Un détail troublant laisse en effet penser que celui qui a séquestré et violé pendant 10 ans trois Américaines à Cleveland n'a pas choisi de s'ôter la vie. S'il a été retrouvé avec un drap autour du cou, Ariel Castro avait le pantalon et ses sous-vêtements "baissés jusqu'aux chevilles", selon le rapport de l'administration pénitentiaire.

Comme David Carradine ?

Difficile alors d'écarter la possibilité d'une pratique sexuelle qui a mal tourné, à l'instar de ce qui était arrivé à l'acteur américain David Carradine, protagoniste des films Kill Bill retrouvé mort dans les mêmes circonstances, le 4 juin 2009 à Bangkok. L'administration pénitentiaire indique que la signification de ce détail "reste incertaine", mais elle a tout de même décidé de transmettre ces nouvelles informations aux autorités supérieures de l'Etat de l'Ohio "pour prendre en considération la possibilité d'une asphyxie érotique".
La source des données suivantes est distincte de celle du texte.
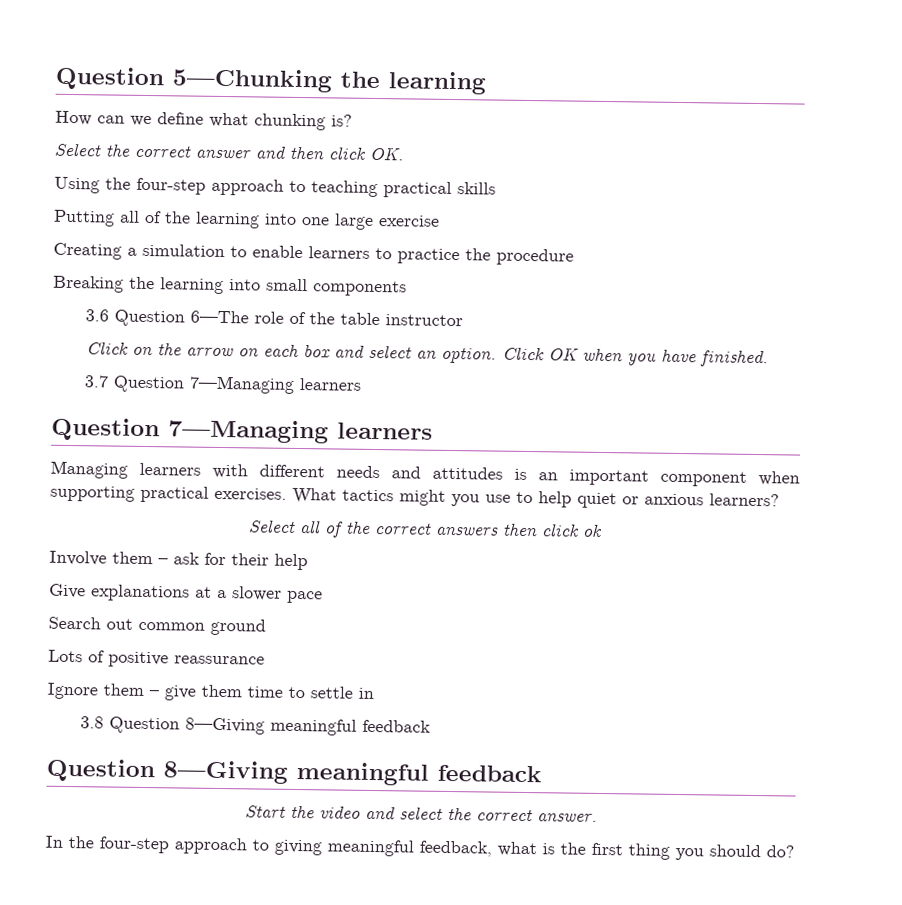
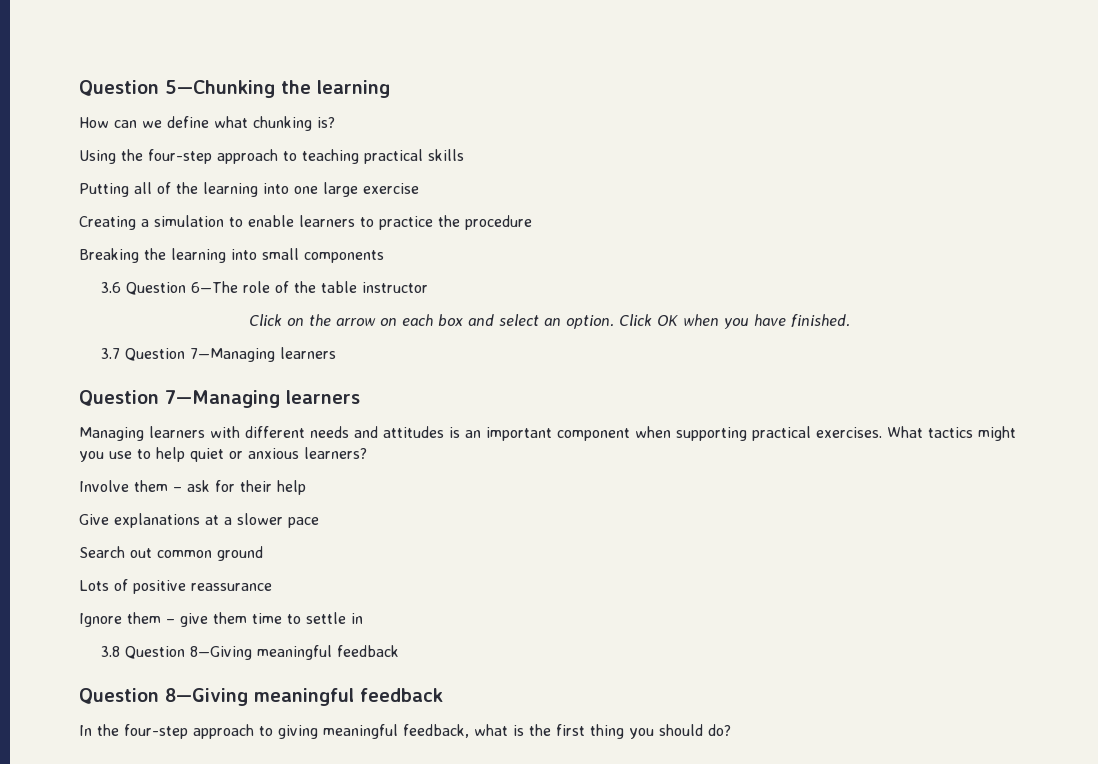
- Select the correct answer and then click OK.
- Select all of the correct answers then click ok
- Start the video and select the correct answer.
D'autres éléments accréditent la thèse de l'accident. Le document souligne en effet qu'Ariel Castro n'avait aucune tendance suicidaire et que le prisonnier de 53 ans, condamné début août à la réclusion criminelle à perpétuité assortie d'une peine de 1000 ans, n'a laissé aucune note derrière lui. "Aucune autre observation immédiate des lieux de l'accident n'a conduit à une quelconque conclusion sur les motivations" de Castro, précise le rapport.